Beardfish – +4626-Comfortzone
Beardfish
Inside Out
« The comfort zone is the invisible protective suit of negative thinking, almost like an entity of itself… ». C’est cette partie de nous-mêmes, négative, que Beardfish cherche à nous faire découvrir avec son huitième et nouvel opus. Après nous avoir laissé, en 2012, sur une note metal avec « The Void » (à l’instar de « Mammoth » précédemment), la formation suédoise débute l’année en 10 titres tel un éventail à large spectre, renouant avec les sources progressives. C’est à se demander si nos amis des pays nordiques n’ont pas de racines anglo-saxonnes ! Retour aux ambiances purement progressistes donc, qui nous renvoient directement aux grandes années 70/80. Et sans vouloir comparer ceci avec cela, je n’y ressens que du plaisir avec ce délicat parfum évoquant certains « vieux groupes », King Crimson en particulier.

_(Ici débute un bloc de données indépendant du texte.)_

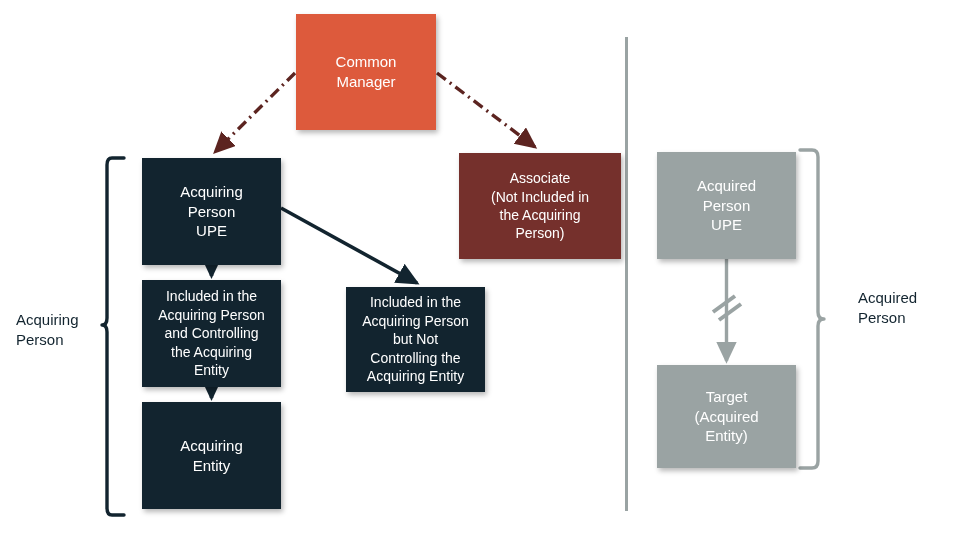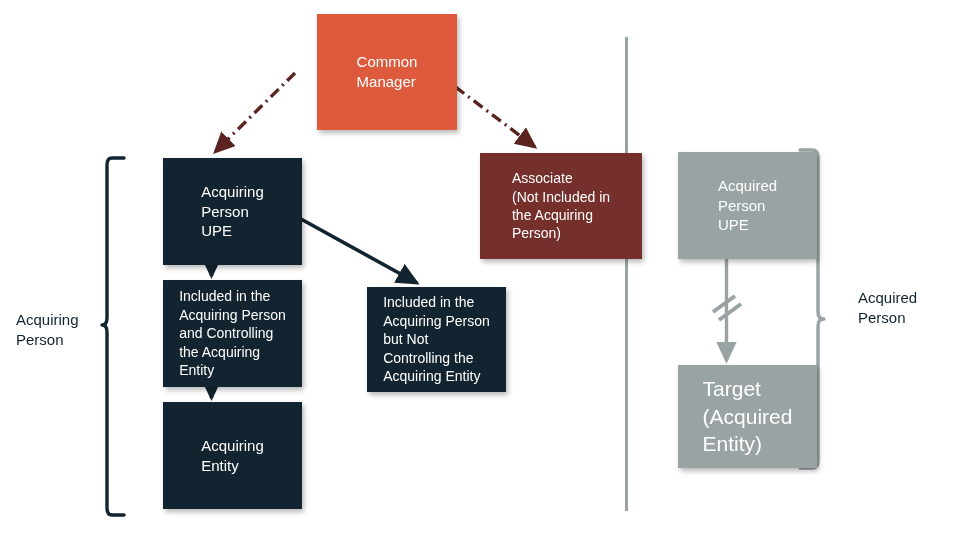"Common" .box { margin-left: 21px -> none; text-align: left -> center }
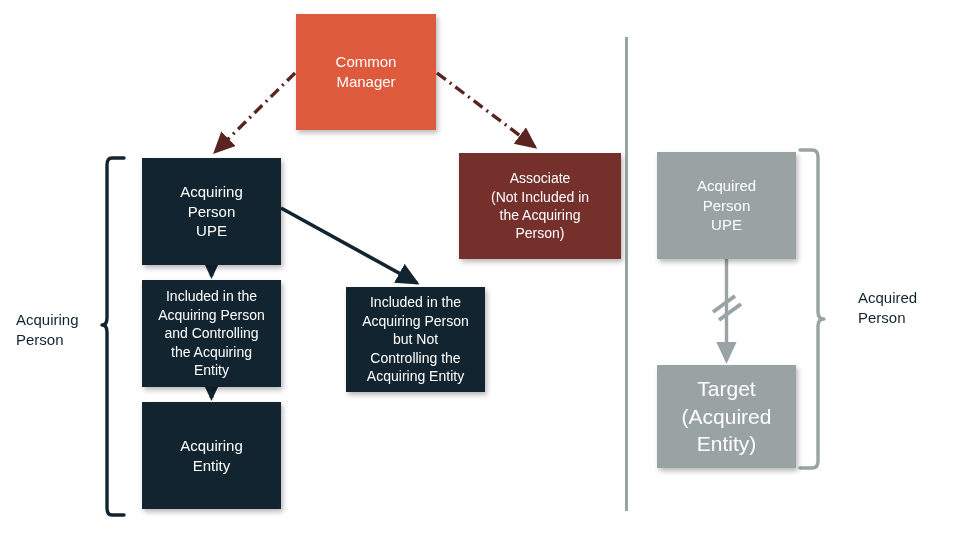"Target" #box-target { font-size: 21px -> 15px }
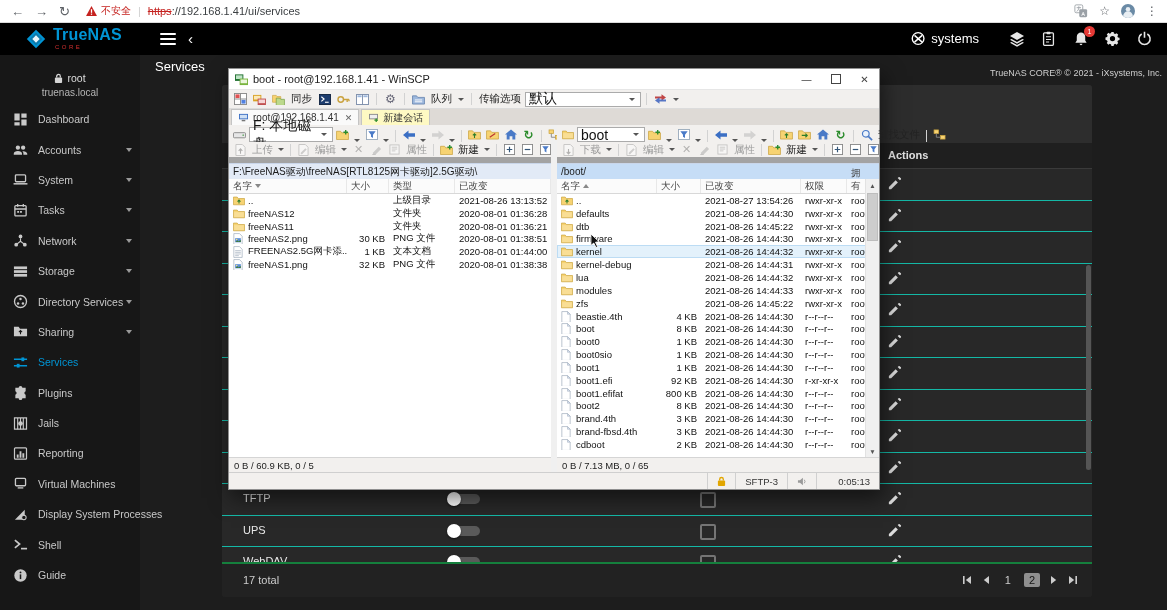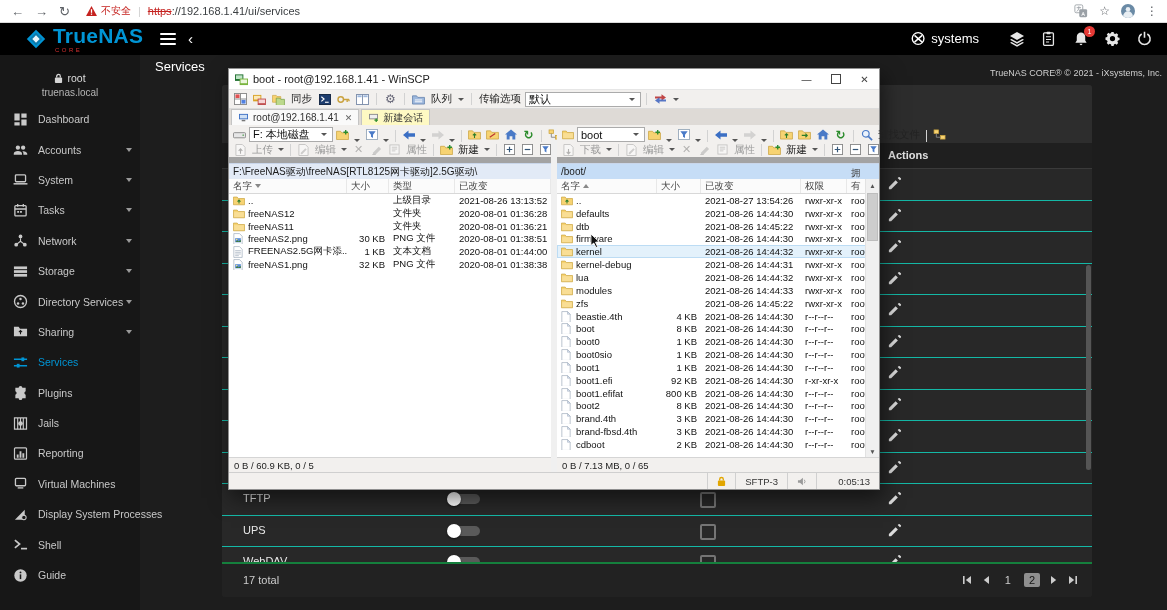"TrueNAS" .brand { font-size: 21px -> 16px }
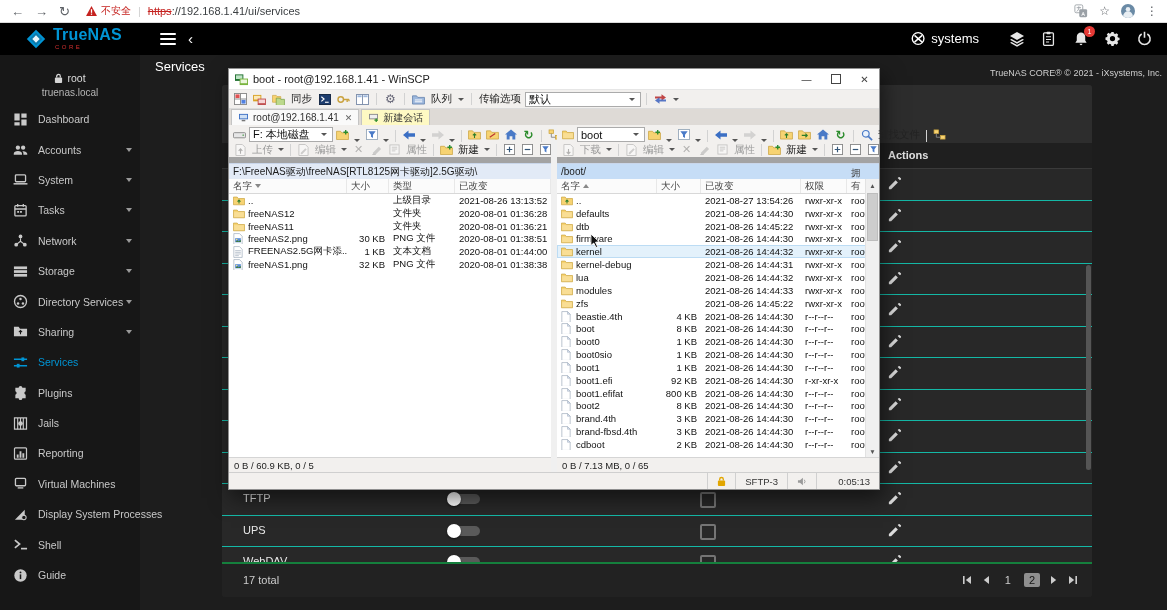"默认" .tselect { font-size: 11px -> 14px }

« The One Inside », morceau qui ouvre le bal, se partage ainsi en trois parties reprenant le même thème, mais réarrangé différemment à chaque reprise. Celles-ci sont placées en introduction, au mitan et à la fin de l’album, tel un point de repère nous rappelant l’ambiance à la fois dépressive et mélancolique voulue par nos quatre compères (originaires de Gävle, indicatif téléphonique « +26 », et « +46 » pour la Suède ; et voilà que, par déduction, on comprend la première moitié titre « +4626 », c’est bon, nous y sommes ! Bref !). Cette orientation assumée est particulièrement évidente sur la « Part Two : My Companion Through Life », avec son bel arpège reposant de guitare acoustique signé David Zackrinsson, qui cherche ici plus que jamais à nous asseoir dans notre propre zone de confort.
A ce propos, si la définition réelle de la « zone de confort » est celle développée par le titre éponyme durant presque 10 minutes, alors dans ce cas, laissez-moi y errer ad vitam æternam… Un phrasé de guitare qui me rappelle un Robert Fripp en pleine exécution de « Starless » (gentiment repris, au passage, par Craig Armstrong en 2002 sur l’album « As If To Nothing« ) et un chant envoûtant à la Alan Parsons Project. Pas de comparaison (et encore moins de « pompage ») comme je l’ai affirmé plus haut, mais de belles influences tout autant agréables que finement apposées sur une composition magistralement bien structurée et équilibrée.
Le bonheur se répète avec « Ode To The Rock’n’Roller », du haut de son quart d’heure de musique. Nous voilà ici à l’apogée du talent de Rikard Sjöblom qui, en plus d’assurer un chant impeccable, tient son orgue tel un Jon Lord en état de grâce (paix à son âme ! Depuis 2012, celle-ci doit ravir les anges et les démons !). Signalons que le maître instrument remplit l’espace généreusement sur tout l’opus, sans jamais complètement l’envahir.
Pour rester sur le thème de la générosité, c’est avec un plaisir coupable que « nous tenons bon » à l’écoute d’ »Hold On », un titre percutant qui, malgré ses ruptures rythmiques, ne faiblit pas et garde une énergie débordante d’un bout à l’autre. Deux morceaux au style plus heavy, « King » et « Daughter/Whore », cherchent à se marginaliser un peu par rapport à la tonalité d’ensemble. La voix sait s’y faire un peu plus « gutturale », posée sur une écrasante basse/batterie et une guitare énervée où David Zackrinsson impose une fois de plus son doigté imparable.
Ainsi donc, 15 années déjà après leur premier ouvrage, Beardfish tient bon son incroyable slalom stylistique entre chaque parution d’album, et trouve ici sa zone de confort, son assise, sa plénitude… Avec « +4626-Comfortzone », le quartet suédois nous offre (enfin !) la référence indispensable de sa discographie, avec certains morceaux qui, à n’en point douter, deviendront vite de futurs classiques en concert.